§ Instructions to follow: From the first line to the last, retype the records exactly and skip the pictures.

Code change snippets
=== Section Start ===
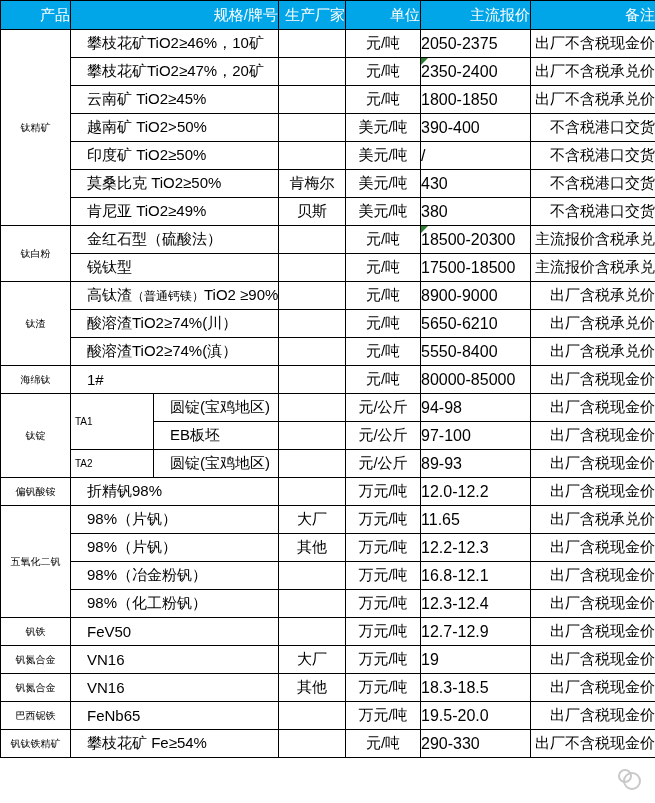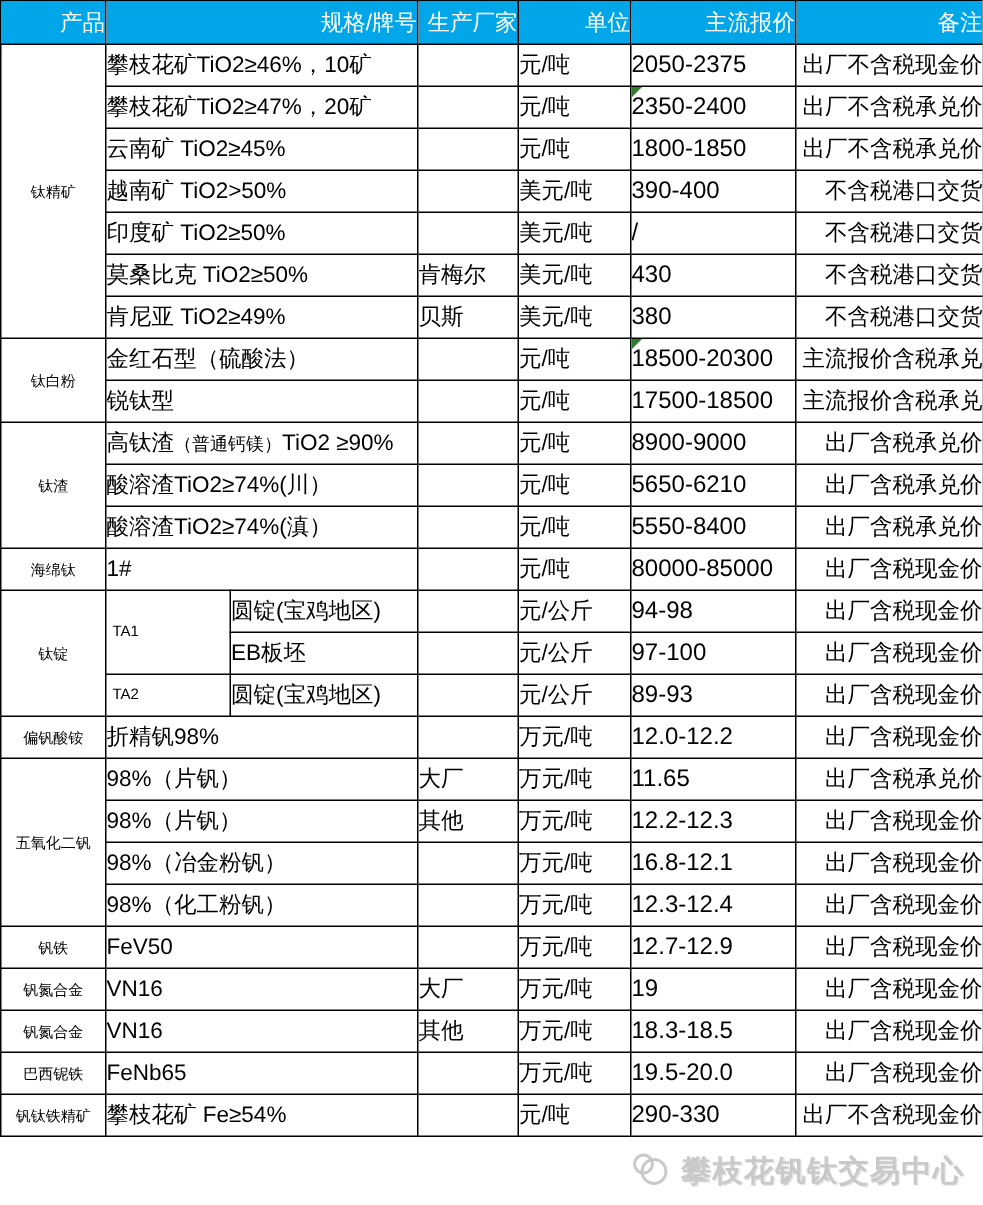"攀枝花矿TiO2≥46%，10矿" .col-spec,.col-specb { padding-left: 0 -> 16px }
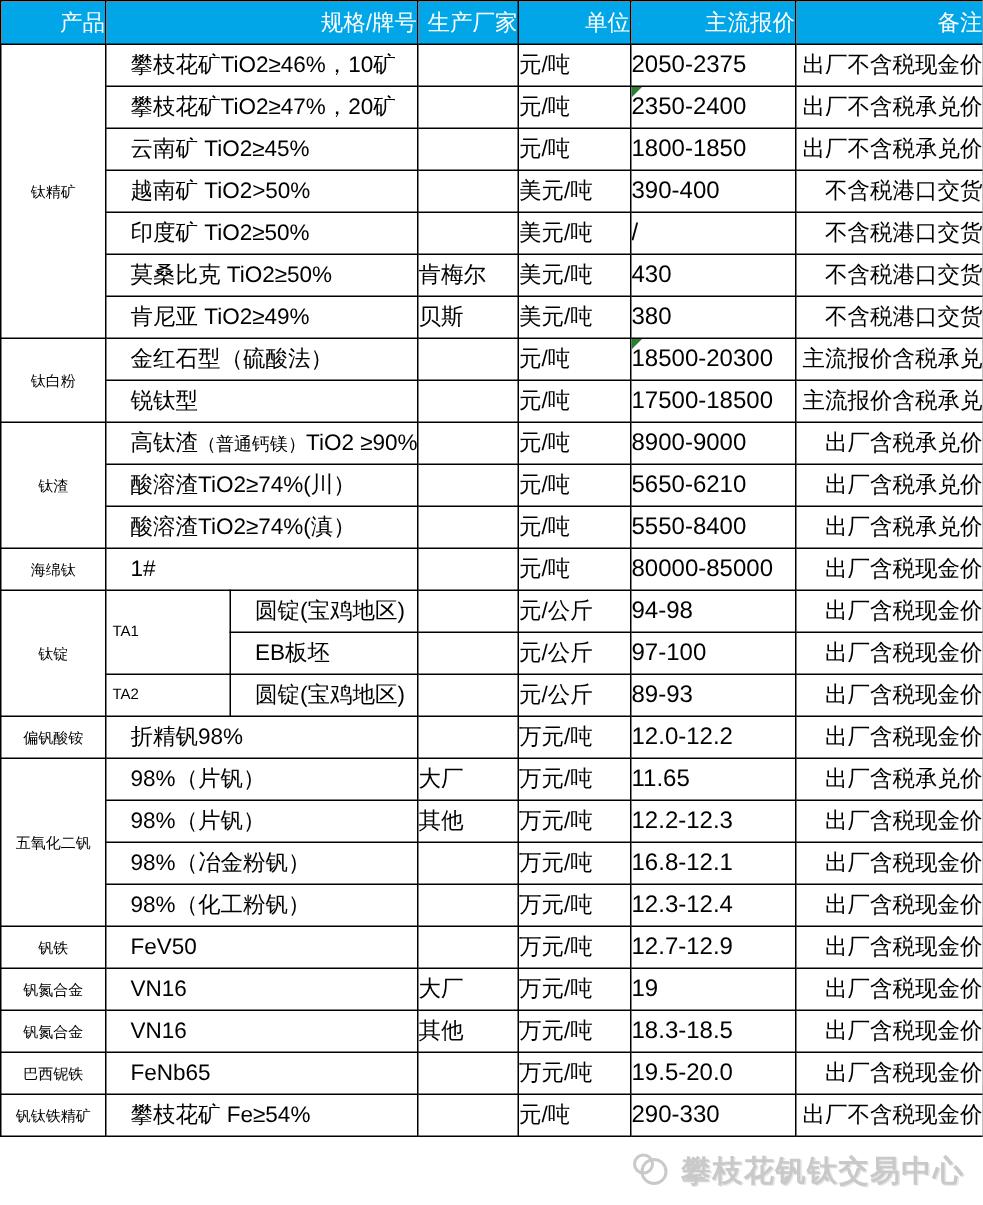"元/吨" .col-producer,.col-unit { text-align: none -> center }
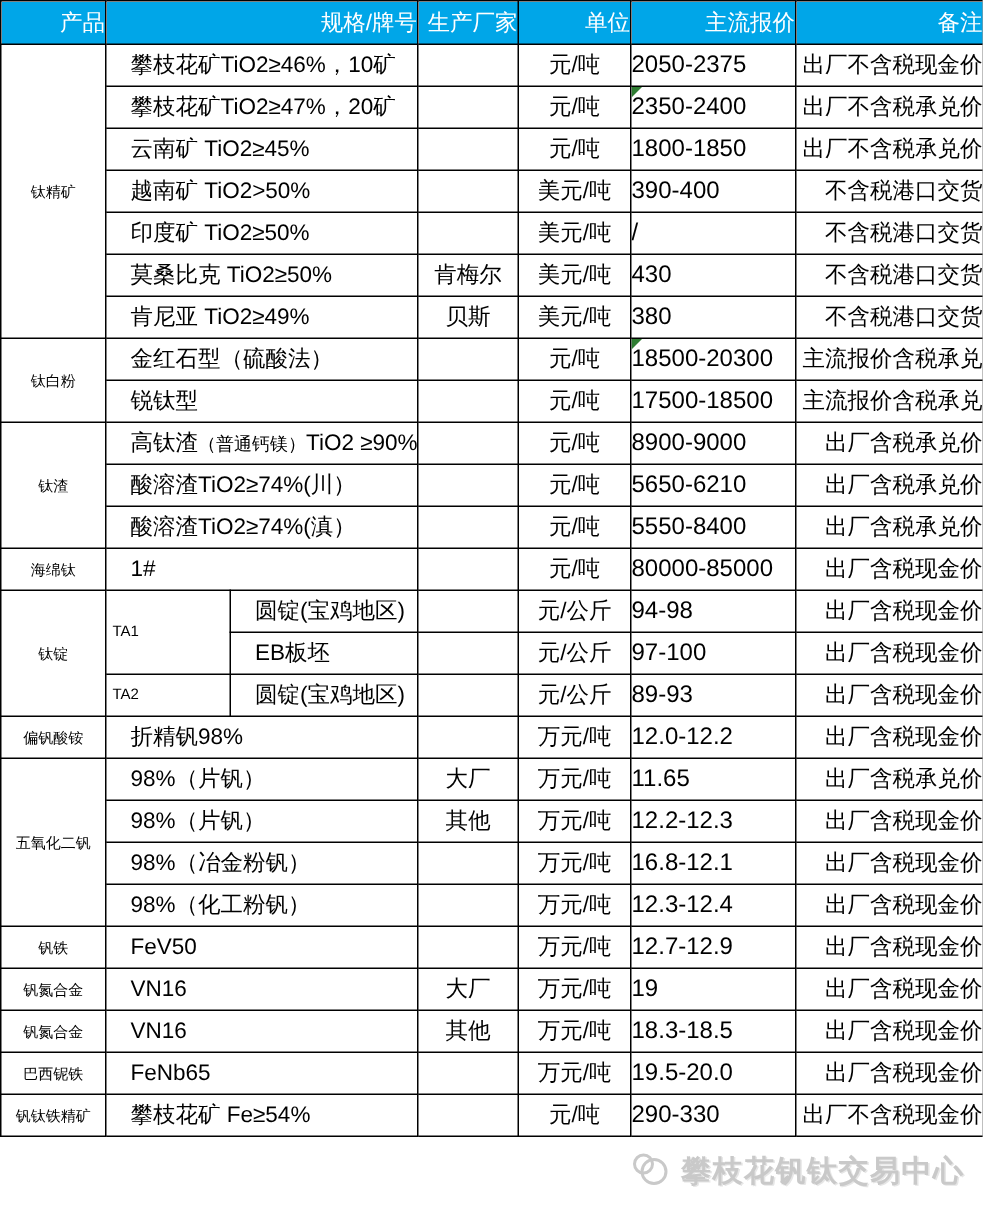"攀枝花钒钛交易中心" span.wm-text { html: <span>攀枝花钒钛交易中心</span> -> none }
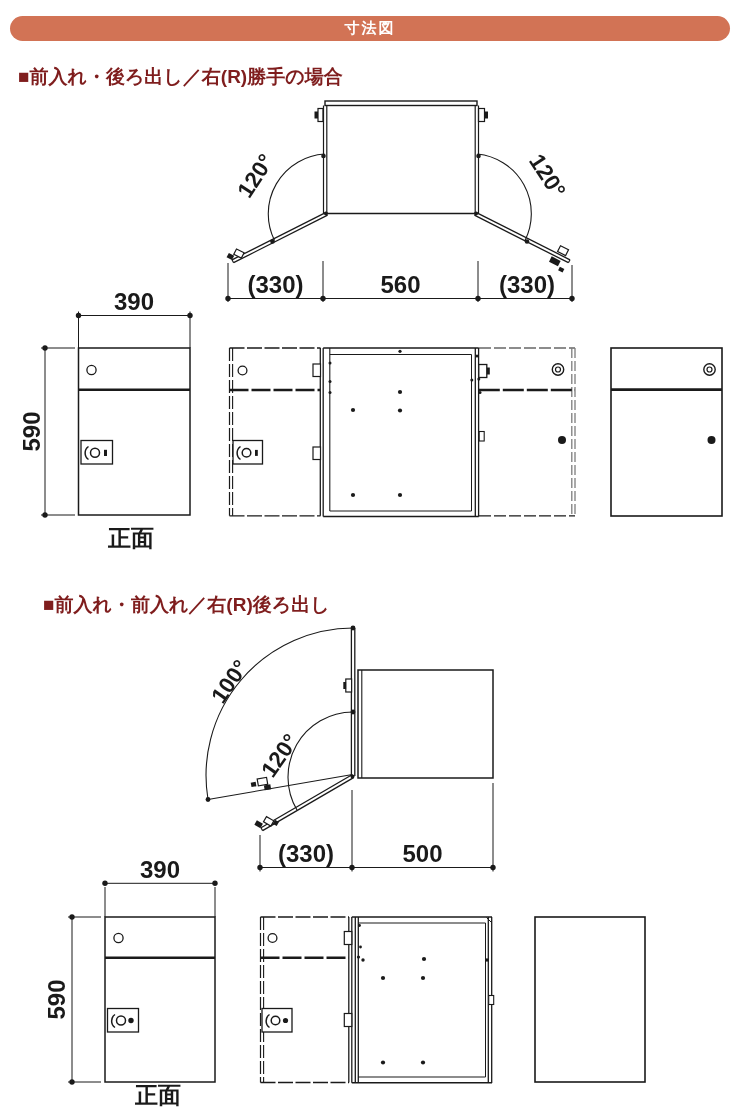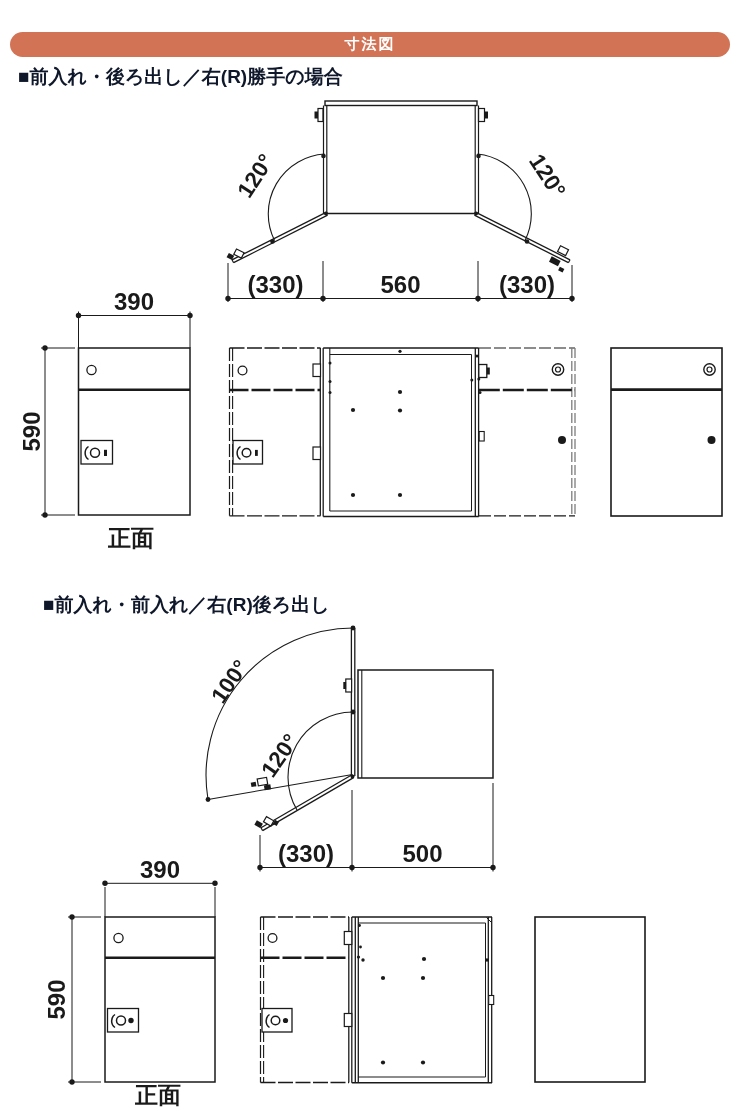"寸法図" .header-bar { top: 32px -> 16px }
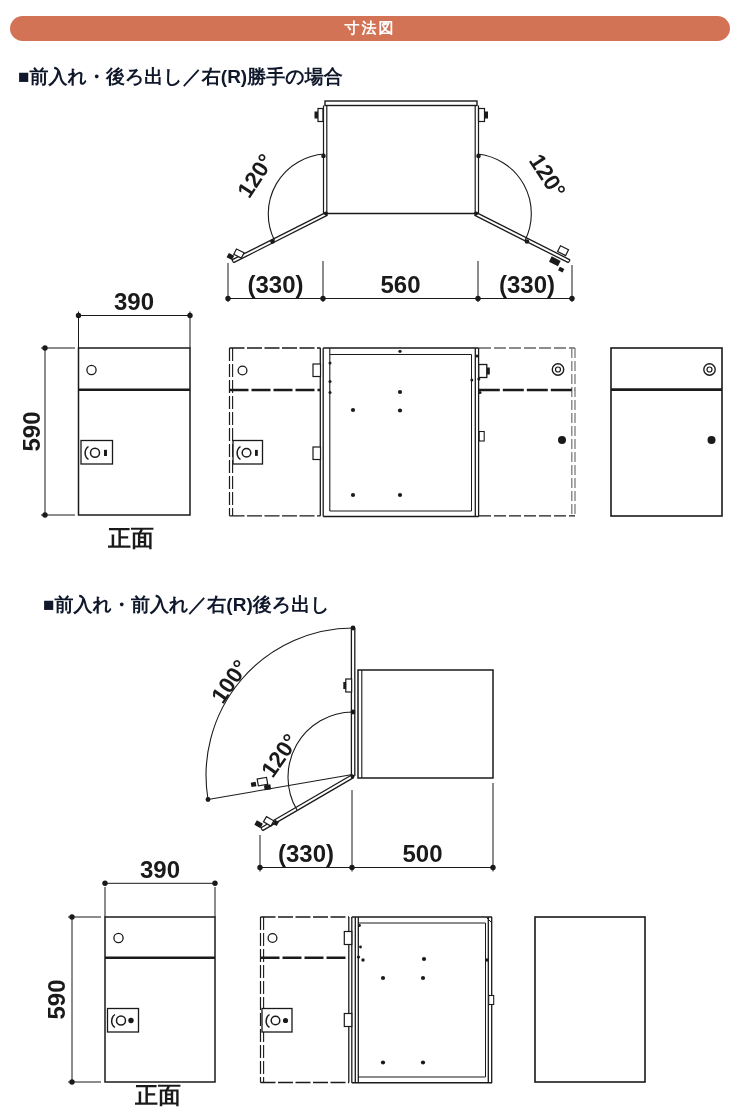"■前入れ・後ろ出し／右(R)勝手の場合" .sec-title { color: #0f172a -> #7f1d1d }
=== Section End ===
§ Exercise output:
"攀枝花矿TiO2≥46%，10矿" .col-spec,.col-specb { padding-left: 0 -> 16px }
"元/吨" .col-producer,.col-unit { text-align: none -> center }
"攀枝花钒钛交易中心" span.wm-text { html: <span>攀枝花钒钛交易中心</span> -> none }
"寸法図" .header-bar { top: 32px -> 16px }
"■前入れ・後ろ出し／右(R)勝手の場合" .sec-title { color: #0f172a -> #7f1d1d }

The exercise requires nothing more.